Freud' und Leid
Hasan, der aussätzige Bettler, und Wüstenrose, die unschuldige Hure, hören eine Predigt des wortmächtigen Rumi:
Er sprach von Gott und versicherte uns, Er sitze nicht auf einem fernen Thron im Himmel, sondern sei ganz nah bei jedem Einzelnen von uns.
Noch näher zu Gott aber, sagte er, bringe uns das Leid.
"Ständig öffnet und schließt sich eure Hand. Täte sie es nicht, wärt ihr gelähmt.

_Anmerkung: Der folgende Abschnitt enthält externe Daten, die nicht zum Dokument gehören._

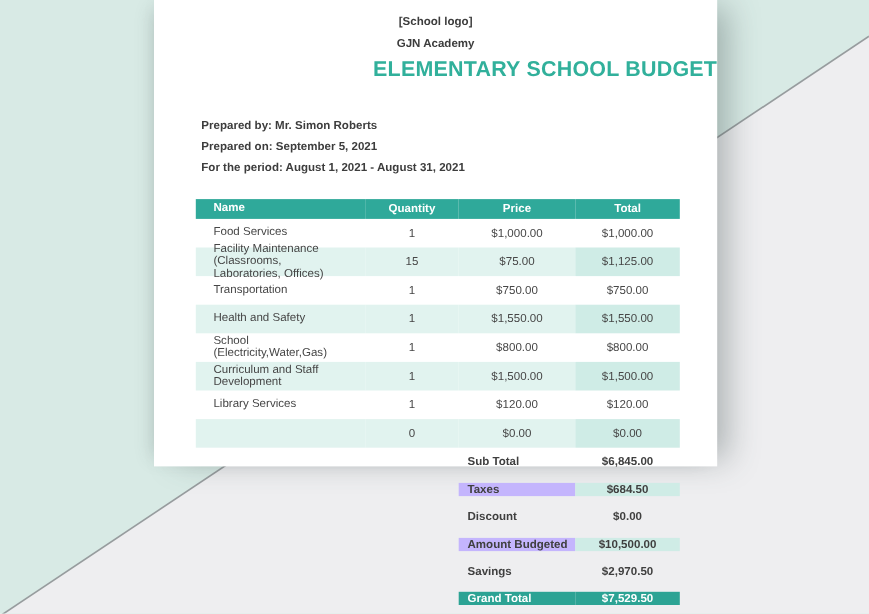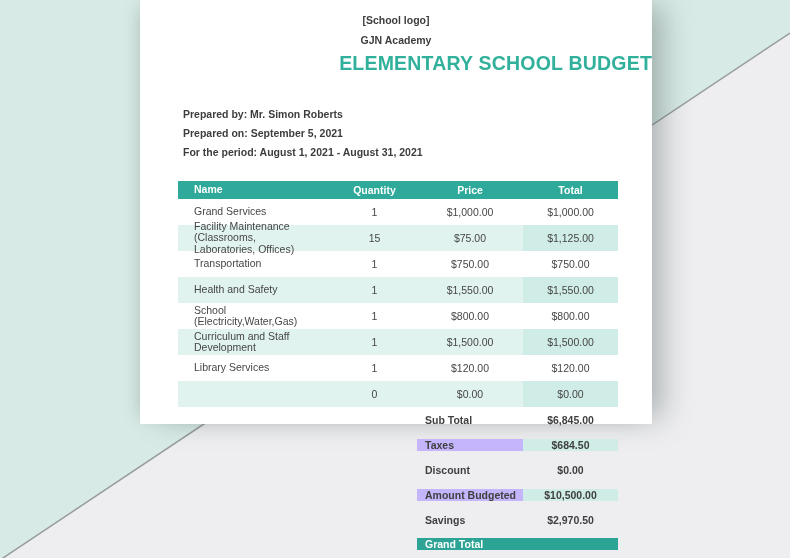--- a/index.html
+++ b/index.html
@@ -162,21 +162,21 @@
       <div class="t-row t-head">
         <div class="cell c-name">Name</div>
         <div class="cell c-qty">Quantity</div>
         <div class="cell c-price">Price</div>
         <div class="cell c-total">Total</div>
       </div>
 
       <div class="t-body">
 
         <div class="t-row">
-          <div class="cell c-name">Grand Services</div>
+          <div class="cell c-name">Food Services</div>
           <div class="cell c-qty">1</div>
           <div class="cell c-price">$1,000.00</div>
           <div class="cell c-total">$1,000.00</div>
         </div>
 
         <div class="t-row mint">
           <div class="cell c-name">Facility Maintenance (Classrooms,
 Laboratories, Offices)</div>
           <div class="cell c-qty">15</div>
           <div class="cell c-price">$75.00</div>
@@ -249,20 +249,21 @@
           <div class="s-value">$10,500.00</div>
         </div>
 
         <div class="s-row">
           <div class="s-label">Savings</div>
           <div class="s-value">$2,970.50</div>
         </div>
 
         <div class="s-row grand">
           <div class="s-label">Grand Total</div>
+          <div class="s-value">$7,529.50</div>
         </div>
 
       </div>
 
     </div>
 
   </div>
 </div>
 
 </body></html>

Euer eigentlichstes Dasein zeigt sich an einer kleinen Bewegung des Zusammenziehens und Sich-wieder-Streckens.
Beides ist so wunderbar ausgewogen und aufeinander abgestimmt wie die Flügel eines Vogels."
....
Wie die zwei Flügel eines Vogels
gehören Freud' und Leid zusammen,
bilden - wie alle Gegensätze
gemeinsam eine untrennbare Einheit.
"Gott schuf das Leid, um die Freude durch ihr Gegenteil zu offenbaren", sagte Rumi.
"Alles wird sichtbar durch sein Gegenteil.
Da Gott kein Gegenteil hat, bleibt er verborgen.
...
Sehet die Erniedrigung der Erde und die Erhöhung des Himmels!
Wisset, dass alles in der Welt so beschaffen ist:
die Flut und die Dürre, der Krieg und der Frieden.
Nie dürft ihr vergessen, dass Gott nichts vergeblich erschuf,
sei es der Zorn oder die Langmut, die Ehrlichkeit oder die List!"